■ Required action: Figure out how many lines in the records below hold the string "SomeValue". That number alone is the answer.

■ Records for processing:
■ ■ ■ ■ ■ ■ ■

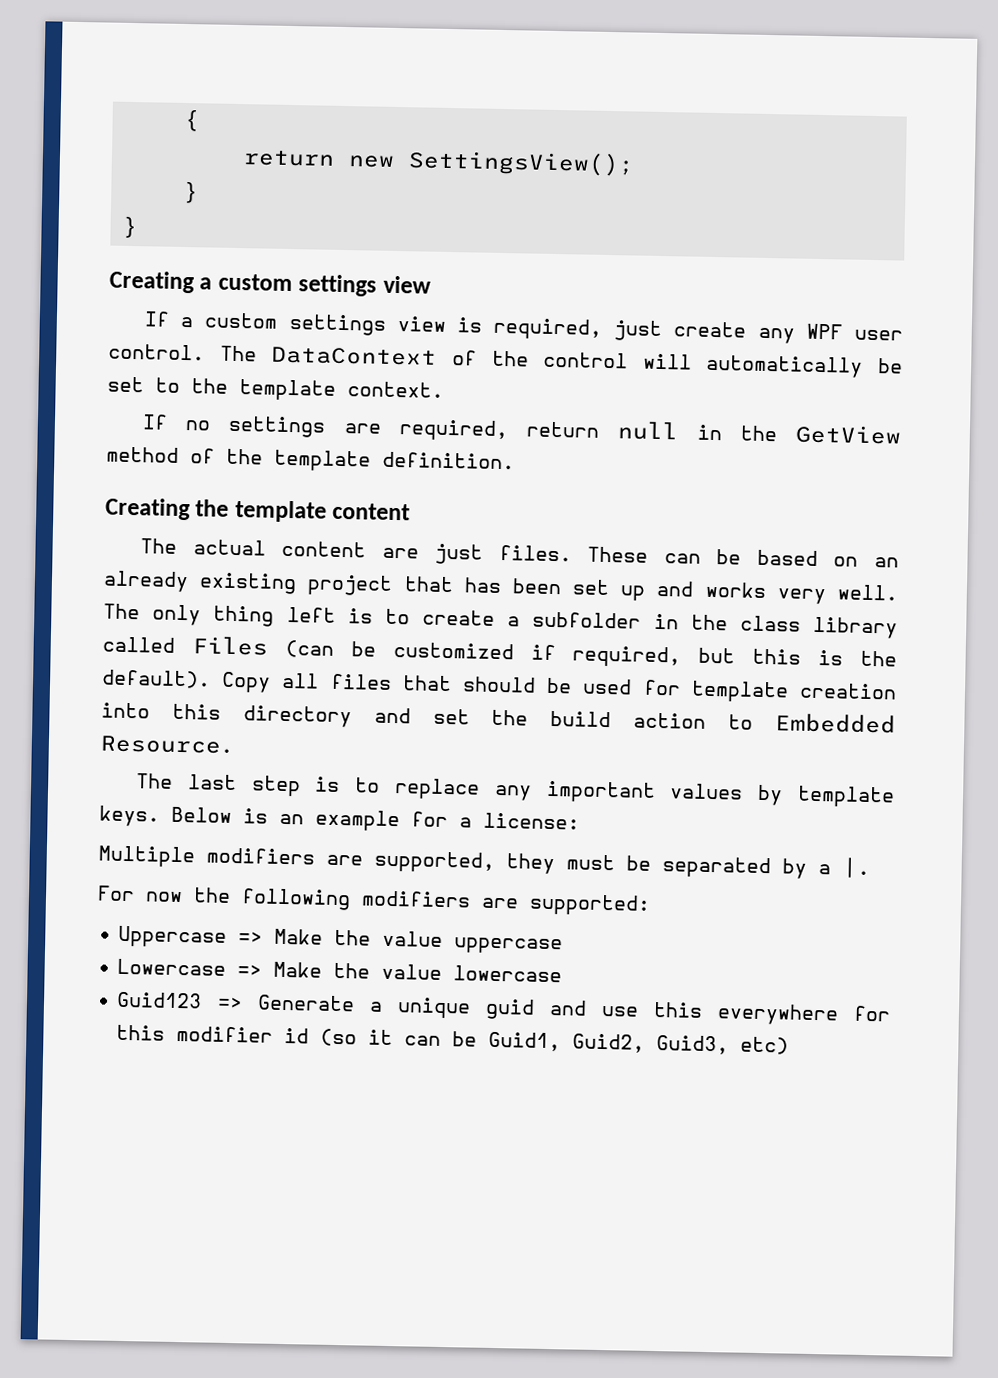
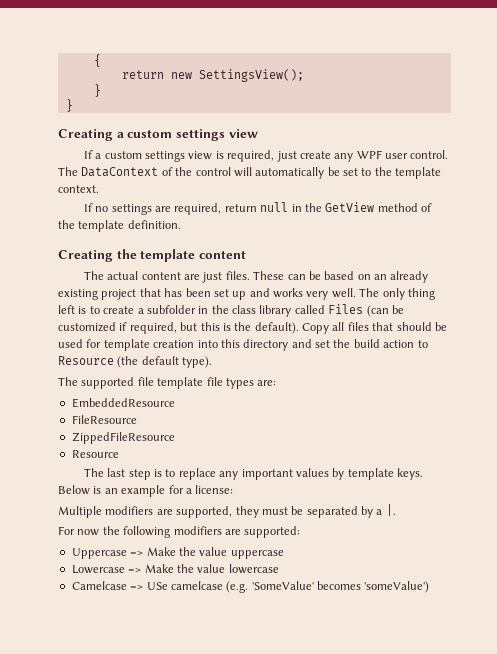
[775,713,897,734] [100,735,234,754] Embedded Resource. -> [58,356,213,368] [58,377,277,389] [71,398,175,408] [71,415,137,424] [71,432,175,444] [71,450,119,458] Resource (the default type). // The supported file template file types are: // EmbeddedResource // FileResource // ZippedFileResource // Resource
[116,991,891,1026] [116,1024,790,1055] Guid123 => Generate a unique guid and use this everywhere for this modifier id (so it can be Guid1, Guid2, Guid3, etc) -> [71,581,430,593] Camelcase => USe camelcase (e.g. 'SomeValue' becomes 'someValue')

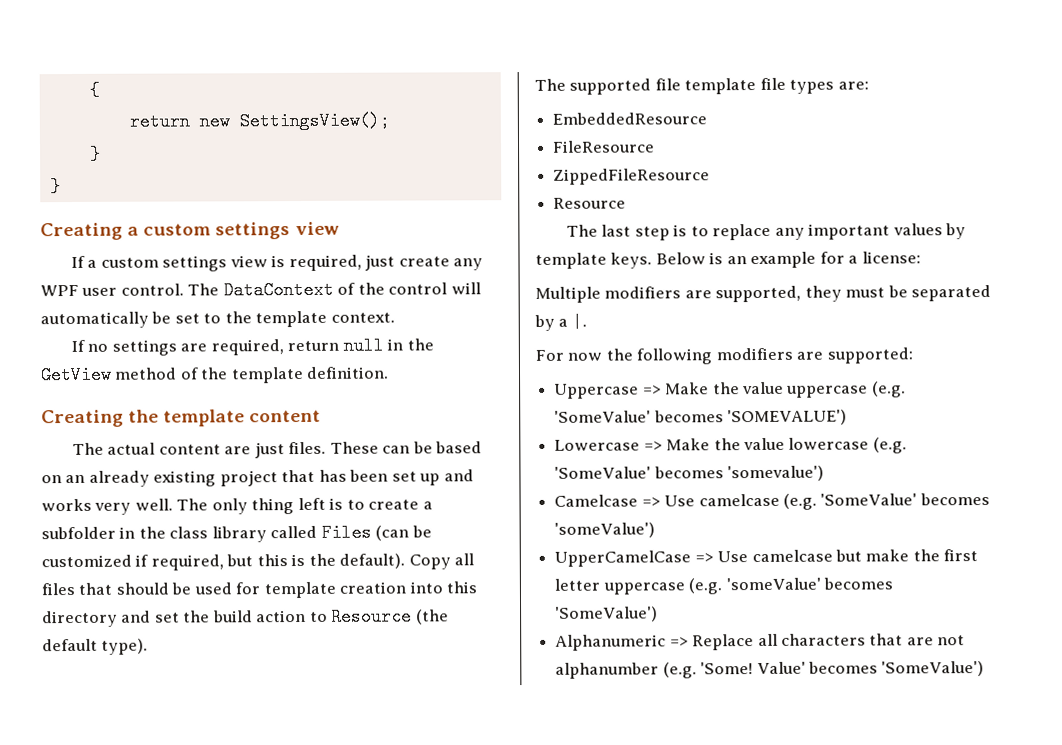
(284, 554) none -> [871,381,906,398] [554,409,848,426] (e.g. 'SomeValue' becomes 'SOMEVALUE')
(279, 569) none -> [872,437,907,454] [554,465,825,482] (e.g. 'SomeValue' becomes 'somevalue')
[146,582,168,590] USe -> [664,495,696,507] Use
(430, 587) none -> [554,549,979,567] [554,577,893,595] [555,606,659,622] [555,633,966,651] [555,661,985,679] // UpperCamelCase => Use camelcase but make the first letter uppercase (e.g. 'someValue' becomes 'SomeValue') // Alphanumeric => Replace all characters that are not alphanumber (e.g. 'Some! Value' becomes 'SomeValue')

■ ■ ■ ■ ■ ■ ■

■ Response to this exercise: 4